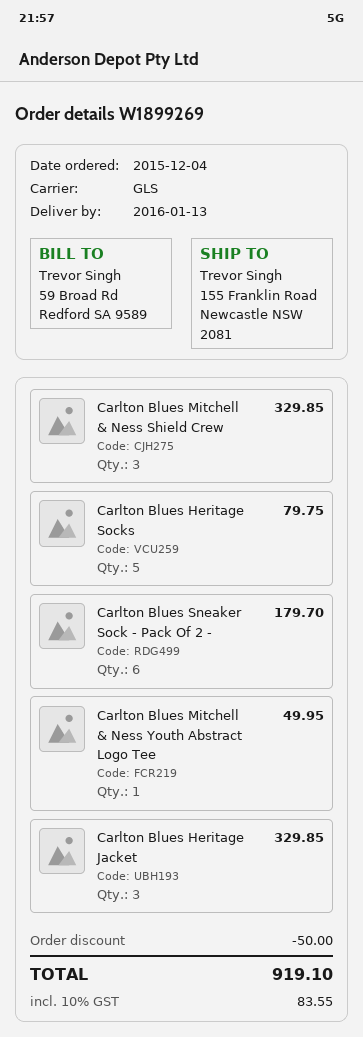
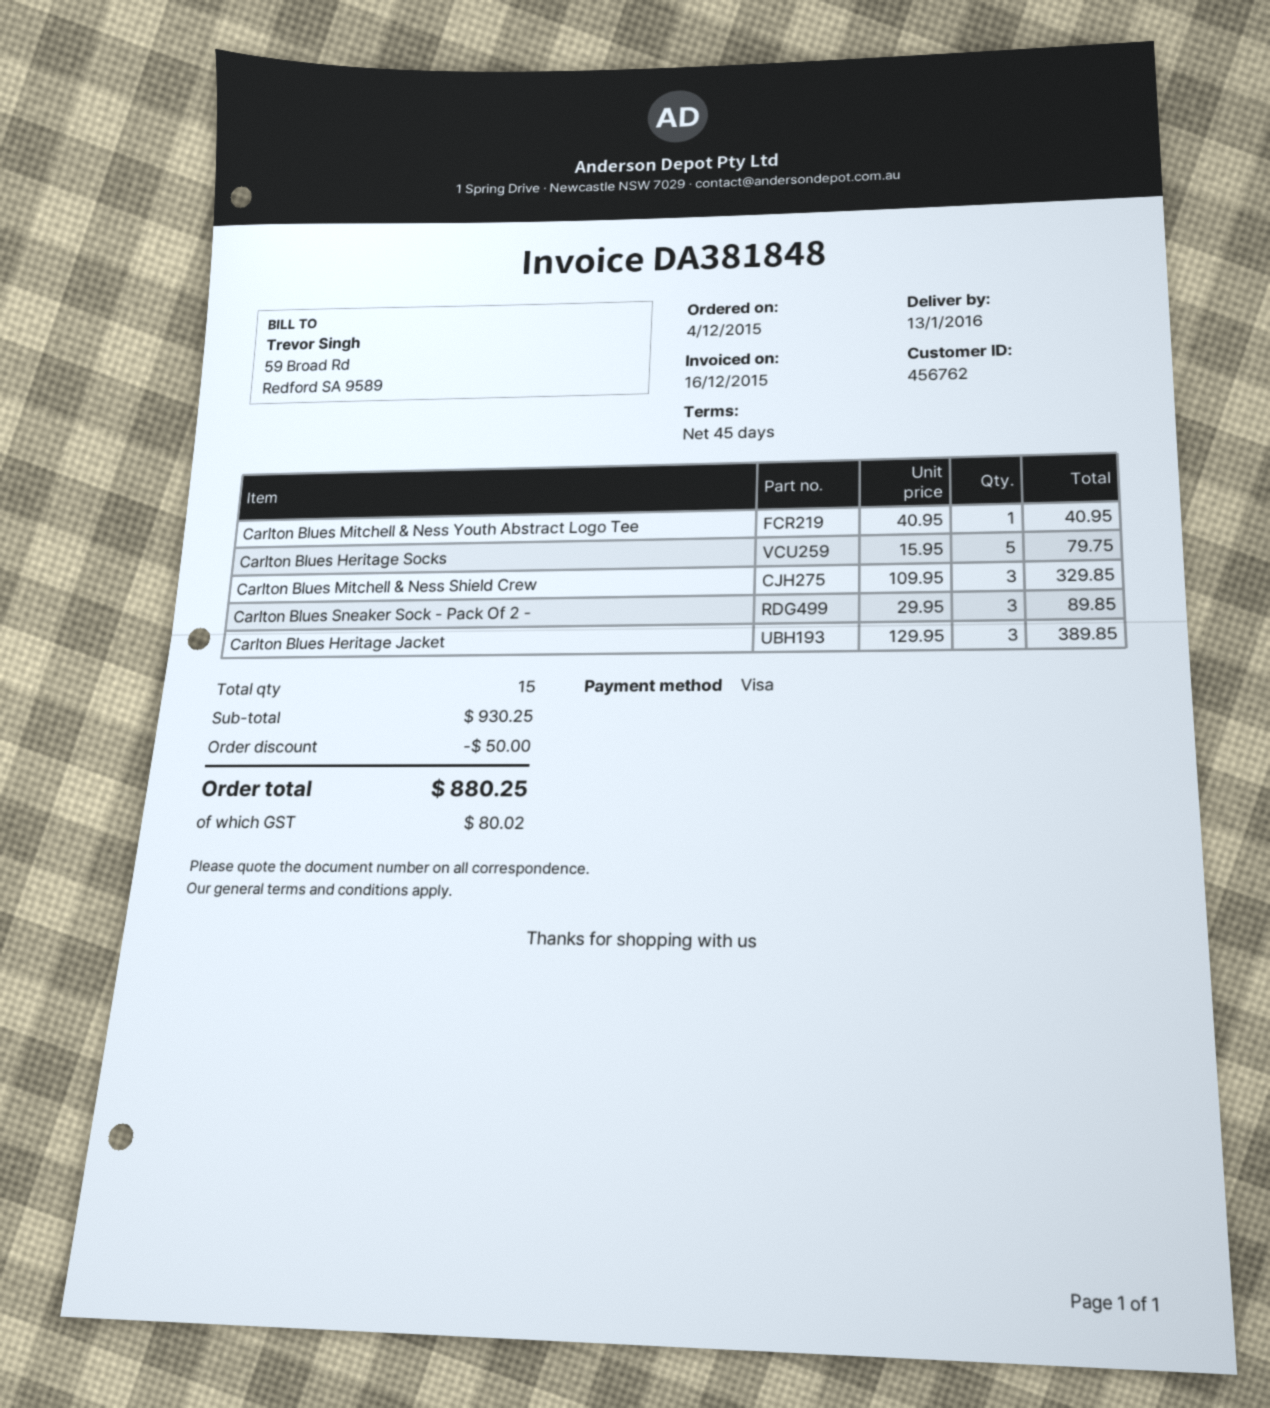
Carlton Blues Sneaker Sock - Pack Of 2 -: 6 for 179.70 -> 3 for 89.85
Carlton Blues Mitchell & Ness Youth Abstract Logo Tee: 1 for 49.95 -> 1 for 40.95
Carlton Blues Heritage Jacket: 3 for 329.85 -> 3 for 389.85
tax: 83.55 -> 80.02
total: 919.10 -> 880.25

About this exercise: Nothing but a number should be given for this: how many lines in the entries above contain "Blues"?

Problem solution: 3